Here’s an example of contextual collaboration: While reading a project document, you may have questions for the people involved. Instead of using a separate tool to communicate with your coworkers, share the document for context and ask your queries, you can directly ask your colleagues from within the contextual collaboration tool by just clicking on their names. Using a single tool means your conversations aren’t scattered and your colleagues always have a clear context for your messages.

5. Increased focus on employee engagement

You can have the best remote work strategies and the most advanced tools to back them up, but if your employees aren’t happy and engaged, you will end up seeing no results from them, at all.

Companies are defined by the work culture that they create and when remote employees feel disconnected from that very culture, it can take a big hit on employee productivity and engagement.

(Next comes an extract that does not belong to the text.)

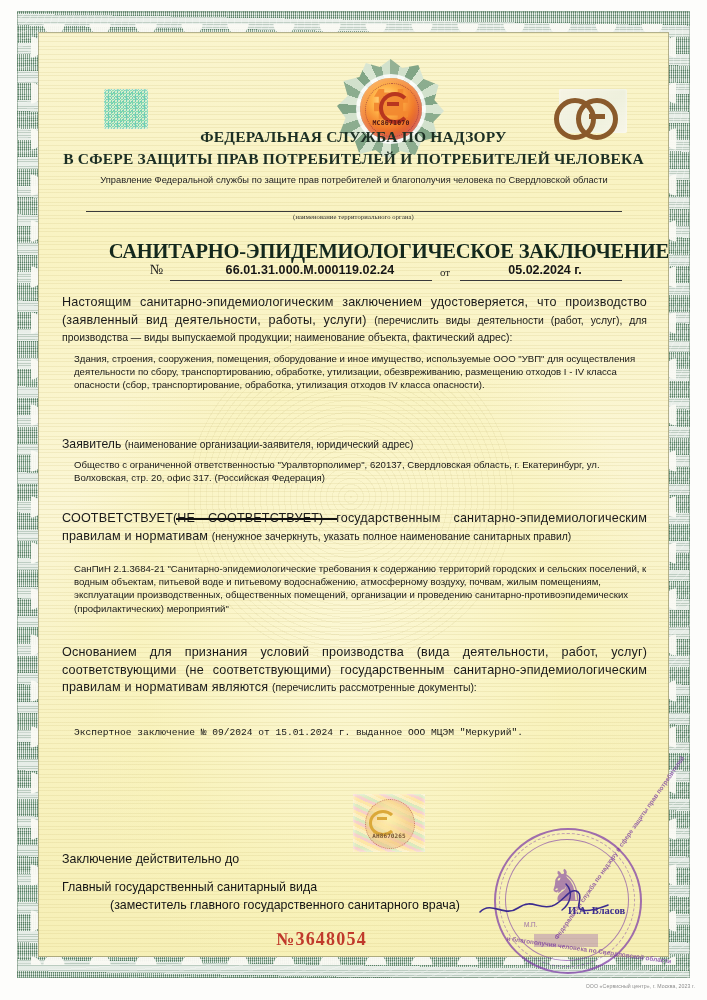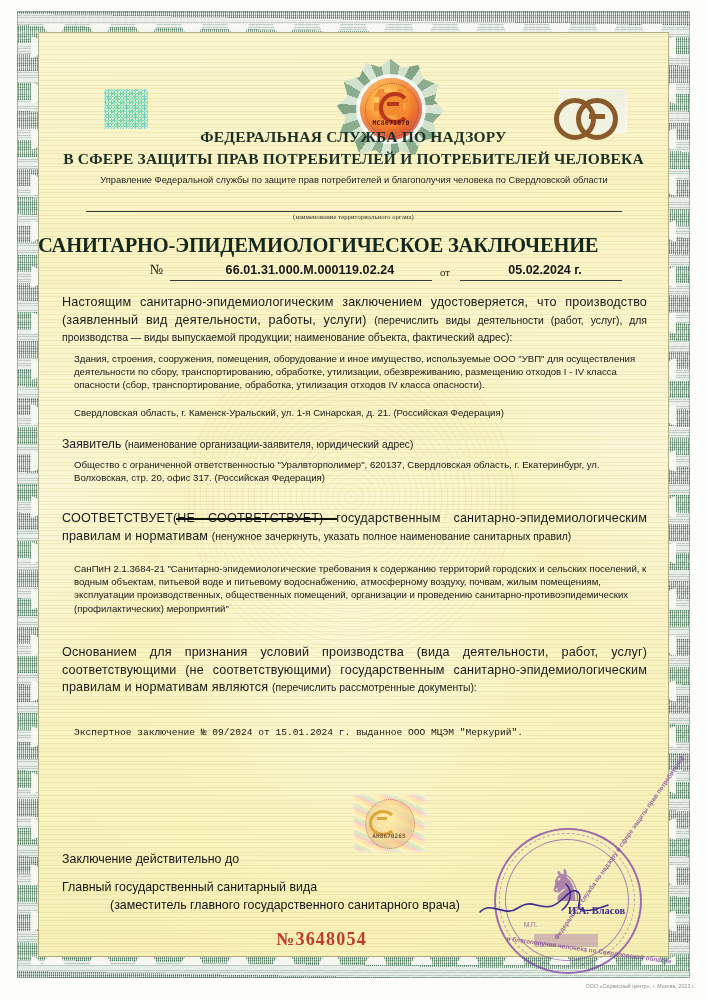"САНИТАРНО-ЭПИДЕМИОЛОГИЧЕСКОЕ ЗАКЛЮЧЕНИЕ" .doc-title { text-align: left -> right; top: 202px -> 208px }
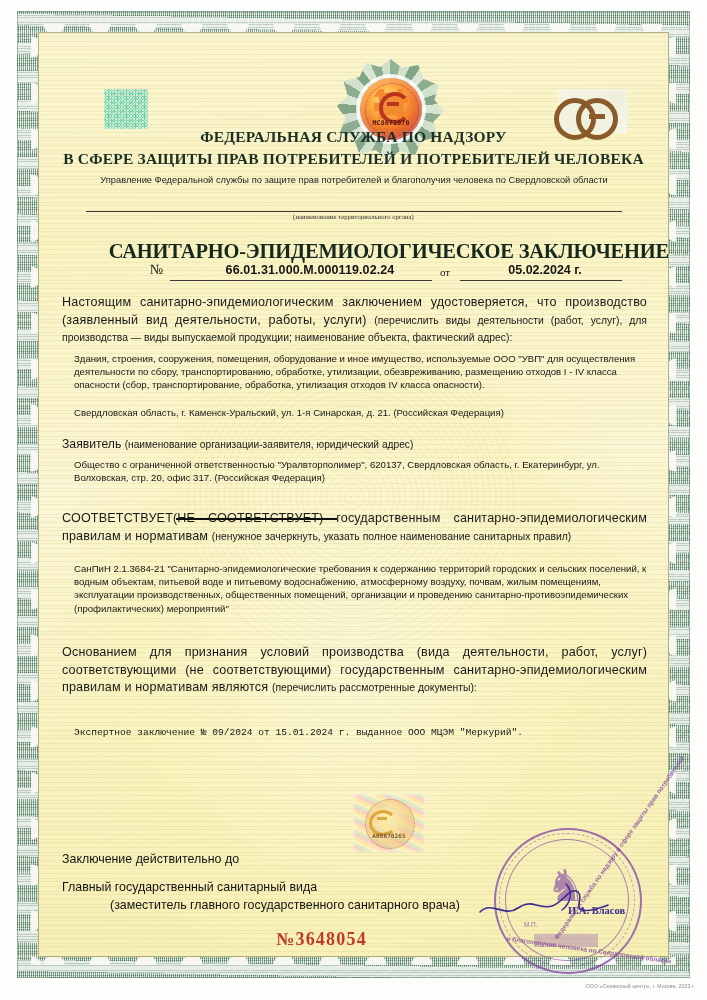"Свердловская область, г." div.blk { html: <div>Свердловская область, г. Каменск-Уральский, ул. 1-я Синарская, д. 21. (Российская Федерация)</div> -> none }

Instead of just implementing strategies that you find helpful, take a bottom-up approach to remote work. Start by asking your employees about their idea of working from home

  • What are the main challenges they face while working remotely?
  • What are the processes that could be improved to help them work more efficiently?
  • Do they often feel disconnected from the team?
  • Could they be more productive if they used different tools or had a more flexible schedule?
  • Are there any communication issues within their team?

Managers can set up periodic one on one meetings with their team members to get a better understanding of what everyone is up to. This is especially important for remote employees who do not have the opportunity to communicate directly with their colleges on a daily basis or don’t feel comfortable enough to raise issues during regular team meetings.

Get comfortable with remote work

Even if you find it difficult to manage remote teams initially, that fact is, the world is going to be working remotely for a long time now, even after we get past the pandemic. As a result, organizations need to stop taking things one day at a time and instead create and optimize the remote work strategy that can give them visible results in the long term.